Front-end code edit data
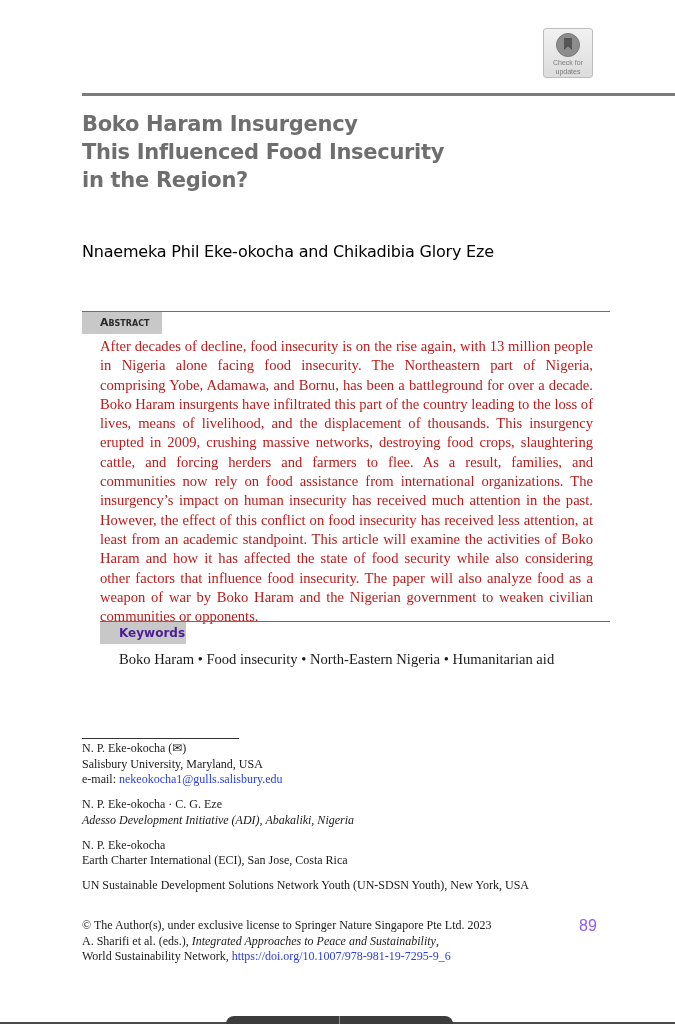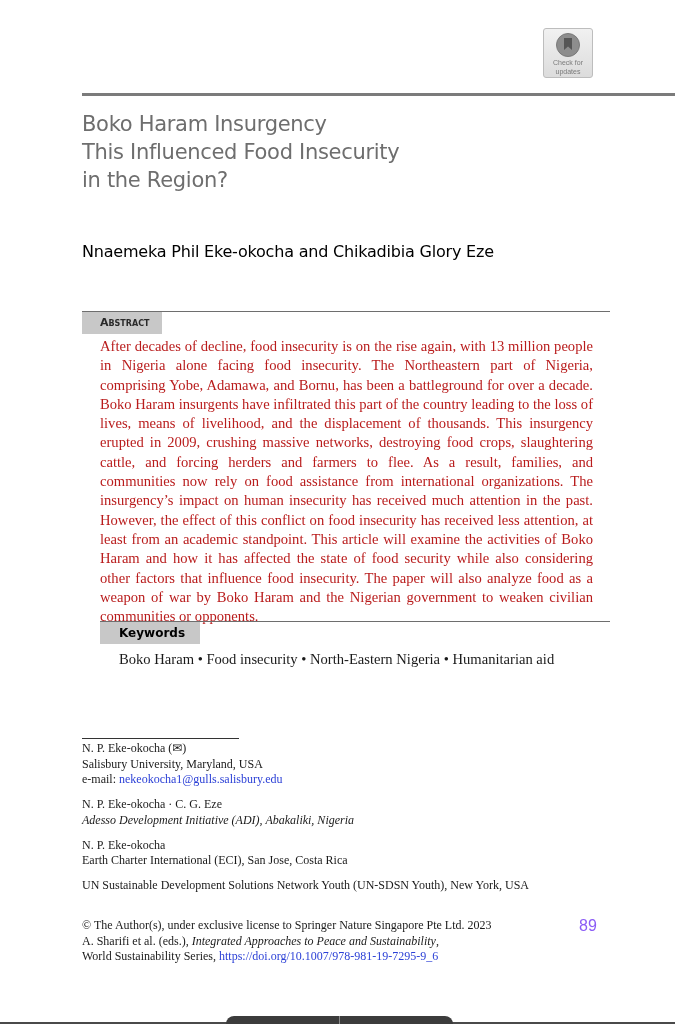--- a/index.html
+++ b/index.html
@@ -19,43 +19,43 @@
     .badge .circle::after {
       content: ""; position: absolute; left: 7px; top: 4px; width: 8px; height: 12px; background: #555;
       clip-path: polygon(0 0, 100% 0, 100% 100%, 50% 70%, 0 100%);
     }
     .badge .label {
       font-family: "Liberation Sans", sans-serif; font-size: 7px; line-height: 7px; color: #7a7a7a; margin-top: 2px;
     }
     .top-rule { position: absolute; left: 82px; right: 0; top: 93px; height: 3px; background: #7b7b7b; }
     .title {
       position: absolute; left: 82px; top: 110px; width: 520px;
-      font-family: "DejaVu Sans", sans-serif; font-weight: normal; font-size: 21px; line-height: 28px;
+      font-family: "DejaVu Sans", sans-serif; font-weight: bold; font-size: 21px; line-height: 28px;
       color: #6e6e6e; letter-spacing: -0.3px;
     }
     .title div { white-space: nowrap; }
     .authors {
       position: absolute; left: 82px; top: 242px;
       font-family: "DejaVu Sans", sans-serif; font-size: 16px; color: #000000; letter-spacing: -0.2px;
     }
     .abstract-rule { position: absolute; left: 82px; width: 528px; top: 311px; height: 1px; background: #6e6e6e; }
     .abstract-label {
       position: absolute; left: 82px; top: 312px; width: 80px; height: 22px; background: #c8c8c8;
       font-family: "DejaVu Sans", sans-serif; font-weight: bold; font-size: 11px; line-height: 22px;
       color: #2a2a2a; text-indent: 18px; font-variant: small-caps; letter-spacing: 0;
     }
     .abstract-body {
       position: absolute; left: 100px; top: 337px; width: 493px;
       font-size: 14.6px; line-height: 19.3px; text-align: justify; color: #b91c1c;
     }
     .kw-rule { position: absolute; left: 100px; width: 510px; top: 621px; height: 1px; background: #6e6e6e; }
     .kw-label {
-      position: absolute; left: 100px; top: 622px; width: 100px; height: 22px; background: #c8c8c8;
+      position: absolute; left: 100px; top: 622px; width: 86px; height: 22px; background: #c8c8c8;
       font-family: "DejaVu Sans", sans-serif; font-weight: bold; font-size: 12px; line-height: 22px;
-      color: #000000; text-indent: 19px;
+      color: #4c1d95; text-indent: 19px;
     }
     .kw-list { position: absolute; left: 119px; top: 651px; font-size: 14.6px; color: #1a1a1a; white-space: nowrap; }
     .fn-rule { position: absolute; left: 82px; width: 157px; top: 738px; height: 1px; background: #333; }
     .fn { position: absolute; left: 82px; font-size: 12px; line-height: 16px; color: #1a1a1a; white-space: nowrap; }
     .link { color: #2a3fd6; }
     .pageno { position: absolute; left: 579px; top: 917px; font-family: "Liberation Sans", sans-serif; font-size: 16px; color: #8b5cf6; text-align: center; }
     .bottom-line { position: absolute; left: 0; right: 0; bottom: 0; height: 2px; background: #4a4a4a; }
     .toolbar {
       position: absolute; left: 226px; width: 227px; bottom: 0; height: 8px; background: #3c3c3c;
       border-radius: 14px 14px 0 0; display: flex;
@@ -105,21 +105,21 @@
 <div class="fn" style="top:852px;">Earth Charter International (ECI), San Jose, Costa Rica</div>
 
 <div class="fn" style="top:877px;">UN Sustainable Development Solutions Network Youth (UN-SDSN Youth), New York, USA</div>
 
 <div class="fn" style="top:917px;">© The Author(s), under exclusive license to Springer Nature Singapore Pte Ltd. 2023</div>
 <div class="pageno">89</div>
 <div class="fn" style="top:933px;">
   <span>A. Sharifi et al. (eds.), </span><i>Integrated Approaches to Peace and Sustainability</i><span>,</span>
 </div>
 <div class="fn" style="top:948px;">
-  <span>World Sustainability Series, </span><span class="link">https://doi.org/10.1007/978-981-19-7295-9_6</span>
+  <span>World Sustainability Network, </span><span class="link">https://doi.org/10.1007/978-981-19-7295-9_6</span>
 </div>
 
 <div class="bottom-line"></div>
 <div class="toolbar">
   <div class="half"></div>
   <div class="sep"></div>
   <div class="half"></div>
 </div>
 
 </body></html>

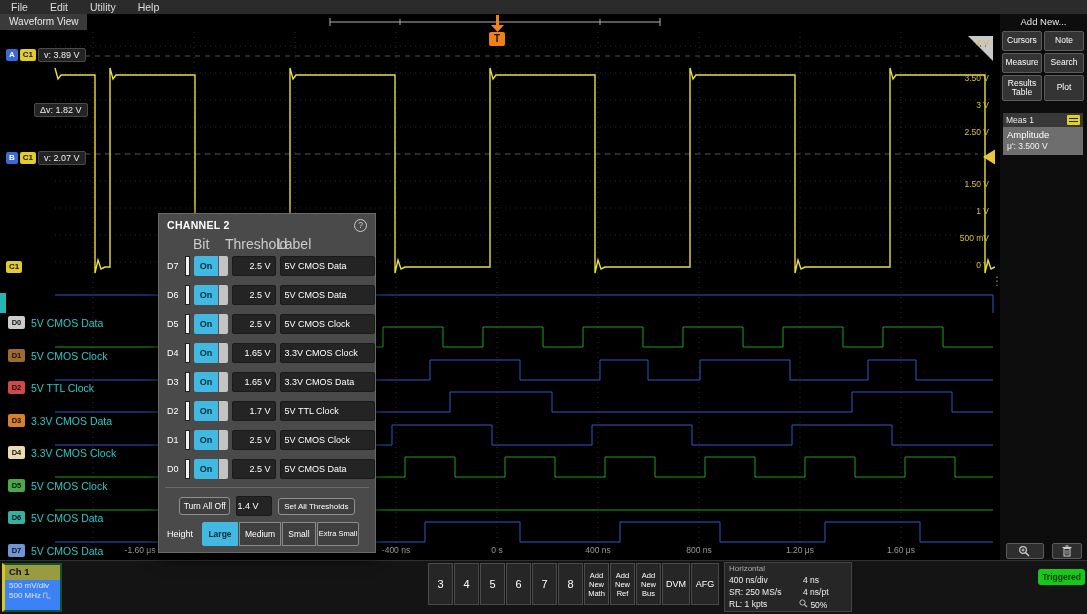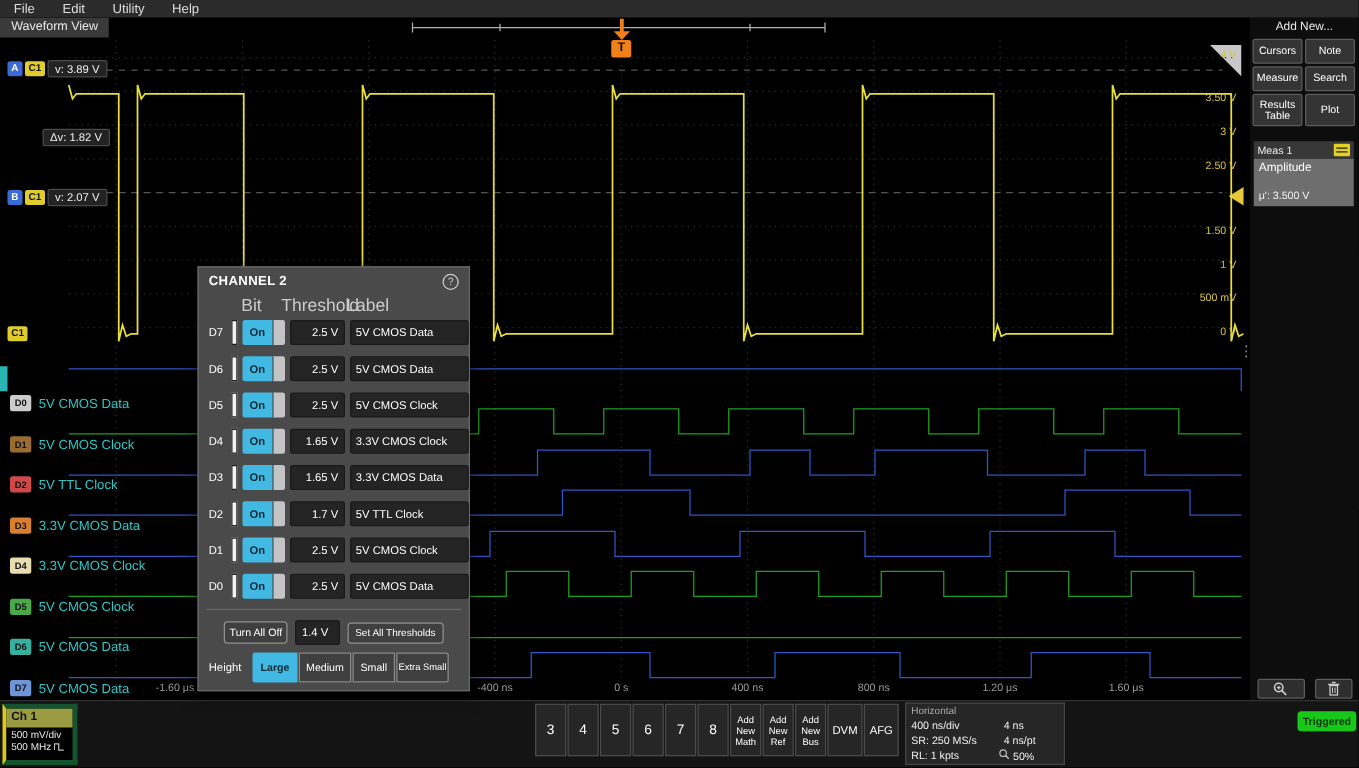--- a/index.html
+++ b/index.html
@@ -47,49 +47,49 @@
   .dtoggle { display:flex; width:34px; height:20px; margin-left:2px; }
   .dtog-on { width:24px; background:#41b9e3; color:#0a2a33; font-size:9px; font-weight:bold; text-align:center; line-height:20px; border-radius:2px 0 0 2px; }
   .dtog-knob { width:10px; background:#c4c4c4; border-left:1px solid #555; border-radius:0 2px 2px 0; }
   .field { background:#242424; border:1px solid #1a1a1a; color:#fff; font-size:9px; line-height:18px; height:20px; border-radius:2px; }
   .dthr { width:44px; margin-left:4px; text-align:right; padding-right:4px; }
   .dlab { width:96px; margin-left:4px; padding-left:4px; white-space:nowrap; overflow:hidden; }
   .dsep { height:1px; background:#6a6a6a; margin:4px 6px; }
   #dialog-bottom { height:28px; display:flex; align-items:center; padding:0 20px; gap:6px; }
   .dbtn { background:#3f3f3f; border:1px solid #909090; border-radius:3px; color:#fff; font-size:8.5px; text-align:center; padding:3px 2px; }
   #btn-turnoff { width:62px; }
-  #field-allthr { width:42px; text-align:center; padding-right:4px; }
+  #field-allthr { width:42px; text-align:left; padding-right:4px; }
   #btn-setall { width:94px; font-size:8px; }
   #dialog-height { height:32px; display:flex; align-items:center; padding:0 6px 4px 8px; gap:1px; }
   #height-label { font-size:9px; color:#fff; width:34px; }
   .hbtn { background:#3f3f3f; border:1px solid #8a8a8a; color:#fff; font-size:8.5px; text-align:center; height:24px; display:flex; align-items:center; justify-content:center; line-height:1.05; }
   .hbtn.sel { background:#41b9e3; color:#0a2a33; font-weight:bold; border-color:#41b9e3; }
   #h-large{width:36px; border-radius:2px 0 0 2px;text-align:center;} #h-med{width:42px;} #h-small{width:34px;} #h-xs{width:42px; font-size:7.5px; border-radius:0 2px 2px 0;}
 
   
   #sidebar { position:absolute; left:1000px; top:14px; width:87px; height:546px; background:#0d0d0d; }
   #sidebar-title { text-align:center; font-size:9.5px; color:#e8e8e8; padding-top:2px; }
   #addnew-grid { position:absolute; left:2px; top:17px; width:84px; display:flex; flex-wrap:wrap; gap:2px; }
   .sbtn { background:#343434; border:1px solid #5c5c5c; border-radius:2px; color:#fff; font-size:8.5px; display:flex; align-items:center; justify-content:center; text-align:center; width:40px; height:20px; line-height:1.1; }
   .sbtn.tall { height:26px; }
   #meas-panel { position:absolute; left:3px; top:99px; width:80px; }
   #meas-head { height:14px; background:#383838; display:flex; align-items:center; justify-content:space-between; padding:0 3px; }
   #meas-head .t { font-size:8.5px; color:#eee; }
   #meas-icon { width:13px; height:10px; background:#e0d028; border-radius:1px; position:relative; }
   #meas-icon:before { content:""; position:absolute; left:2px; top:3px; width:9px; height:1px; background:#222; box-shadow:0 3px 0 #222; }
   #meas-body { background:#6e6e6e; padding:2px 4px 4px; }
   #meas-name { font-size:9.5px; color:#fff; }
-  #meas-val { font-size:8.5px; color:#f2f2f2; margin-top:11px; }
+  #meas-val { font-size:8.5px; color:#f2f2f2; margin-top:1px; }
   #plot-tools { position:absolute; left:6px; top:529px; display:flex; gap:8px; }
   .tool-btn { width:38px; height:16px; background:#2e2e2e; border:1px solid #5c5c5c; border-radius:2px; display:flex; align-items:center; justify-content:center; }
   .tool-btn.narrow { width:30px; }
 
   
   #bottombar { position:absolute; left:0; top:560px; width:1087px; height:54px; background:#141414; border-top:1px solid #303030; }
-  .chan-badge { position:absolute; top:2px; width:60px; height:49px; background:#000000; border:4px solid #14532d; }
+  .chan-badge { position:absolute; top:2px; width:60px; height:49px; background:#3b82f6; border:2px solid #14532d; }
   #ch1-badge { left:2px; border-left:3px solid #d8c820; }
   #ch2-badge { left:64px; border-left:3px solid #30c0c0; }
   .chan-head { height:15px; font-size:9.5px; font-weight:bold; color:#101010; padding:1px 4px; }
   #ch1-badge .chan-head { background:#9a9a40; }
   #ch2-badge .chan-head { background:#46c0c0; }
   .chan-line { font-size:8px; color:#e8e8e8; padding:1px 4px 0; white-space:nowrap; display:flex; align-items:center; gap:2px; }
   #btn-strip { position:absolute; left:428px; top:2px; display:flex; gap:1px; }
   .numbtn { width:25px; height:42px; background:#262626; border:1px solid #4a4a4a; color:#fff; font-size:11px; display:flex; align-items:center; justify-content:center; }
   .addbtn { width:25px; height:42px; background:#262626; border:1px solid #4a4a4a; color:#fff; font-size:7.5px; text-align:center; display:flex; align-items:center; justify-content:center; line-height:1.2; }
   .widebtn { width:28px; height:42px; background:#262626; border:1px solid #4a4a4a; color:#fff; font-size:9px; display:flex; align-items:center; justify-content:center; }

◆ TASK BRIEF ◆
Whenever the string "family" shows up in a line of the records, copy that line.

◆ TASK OUTPUT ◆
       font-family: "Liberation Sans", sans-serif; font-size: 7px; line-height: 7px; color: #7a7a7a; margin-top: 2px;
-      font-family: "DejaVu Sans", sans-serif; font-weight: normal; font-size: 21px; line-height: 28px;
+      font-family: "DejaVu Sans", sans-serif; font-weight: bold; font-size: 21px; line-height: 28px;
       font-family: "DejaVu Sans", sans-serif; font-size: 16px; color: #000000; letter-spacing: -0.2px;
       font-family: "DejaVu Sans", sans-serif; font-weight: bold; font-size: 11px; line-height: 22px;
       font-family: "DejaVu Sans", sans-serif; font-weight: bold; font-size: 12px; line-height: 22px;
     .pageno { position: absolute; left: 579px; top: 917px; font-family: "Liberation Sans", sans-serif; font-size: 16px; color: #8b5cf6; text-align: center; }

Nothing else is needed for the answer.